School meal programs remain essential this fall, even for online students
Posted at 6:24 AM, Sep 08, 2020
and last updated 2020-09-08 06:24:05-04

It's no secret that food inequity is a looming problem for thousands of families in Michigan, one only made more obvious by the coronavirus pandemic. When all schools shifted to online instruction back in March, districts had to adjust their free meal programs to continue to meet needs; now, they're having to do that again.

“It’s certainly has been really really difficult given to that fact that they’re not in school," said Hazel Park Superintendent Dr.
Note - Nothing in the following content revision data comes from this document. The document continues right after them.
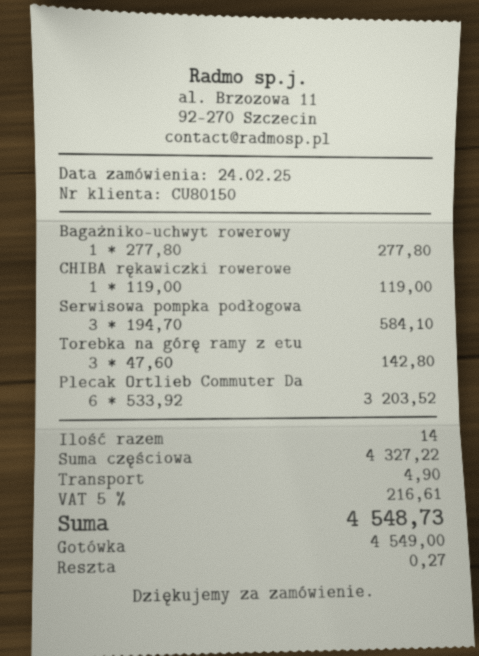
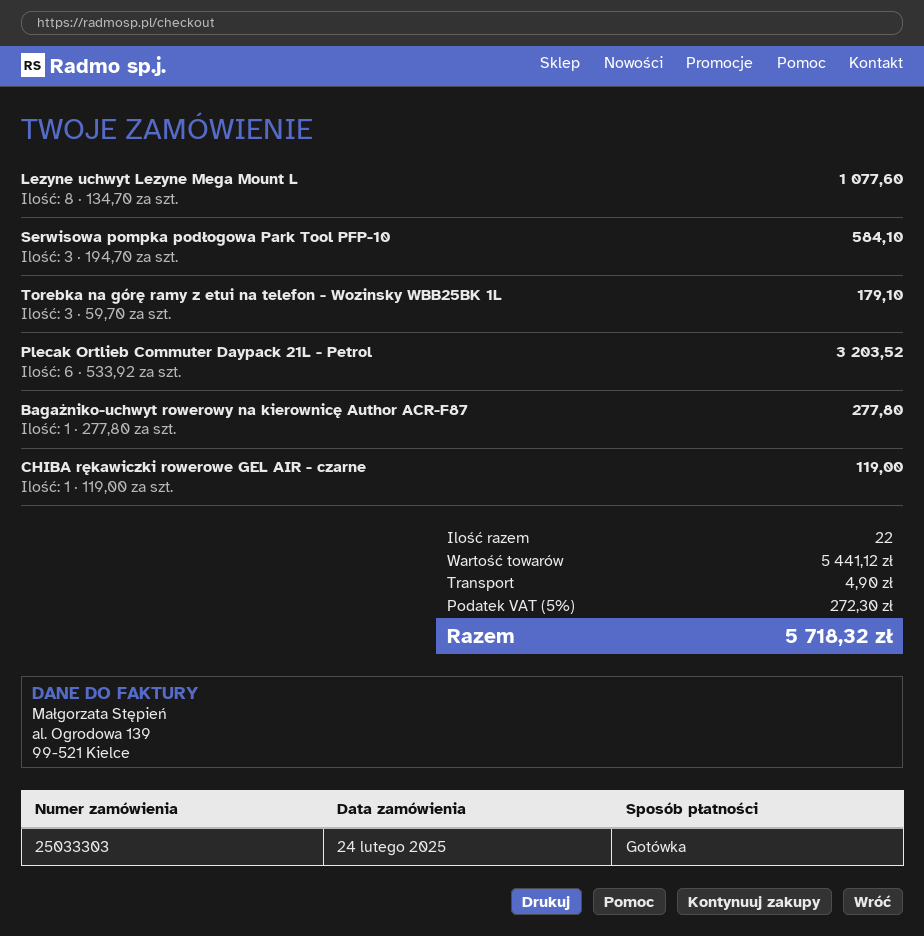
Torebka na górę ramy z etu: 3 x 47.60 = 142.80 -> 3 x 59.70 = 179.10
Lezyne uchwyt Lezyne Mega Mount L: none -> 8 x 134.70 = 1077.60
total quantity: 14 -> 22
subtotal: 4327.22 -> 5441.12
tax: 5% = 216.61 -> 5% = 272.30
total: 4548.73 -> 5718.32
Amy Kruppe.

More than 70 percent of Hazel Park students qualify for free or reduced meals during the school year. And while the district is still offering free meals for pick-up three days a week this fall, because students are learning online until likely October, it can pose a challenge for working families she said.

“You’re a single parent, you’re at home with your child and they’re learning. And you’ve got to figure out how to get from your home to those places to get that food," Dr. Kruppe told Action News.

To make things easier, this year Hazel Park is offering microwaveable meals for pick-up.

“Mondays, Wednesdays, and Fridays from 10-1 our students will be able to pick-up the meals," Dr. Kruppe said.

Detroit Public Community School District is offering both face-to-face and virtual instruction this fall. In the beginning of the pandemic, DPSCD distributed 110,000 meals on a weekly basis; that's since dropped to around 25,000 meals weekly.

“We believe that some of that was due to some parents returning to work and students who were out of school probably didn’t eat as often as perhaps they should have," said DPSCD Assistant Superintendent Machion Jackson.

Prior to last week, Jackson pointed to concerns over changes in USDA requirements for free meal programs, which would have taken away some district flexibility for these grab & go meal programs. The USDA had planned to require districts to return to normal pre-pandemic standards for breakfast and lunch programs, which would rely on meeting certain enrollment numbers, she said. But that policy was rolled back, and now programs like DPSCD will continue with more flexibility until Dec. 31.

DPSCD families can pick-up freshly pre-prepared grab & go meals at any DPSCD school two days a week. On Mondays, they'll receive three breakfast servings and three lunch servings per student and on Thursdays they'll receive two breakfast servings and two lunch servings.

“It’s a fact, in Detroit we do have barren communities where there are some food insecurities. And the majority of those children in those communities receive nourishment only by going to school," Jackson told Action News.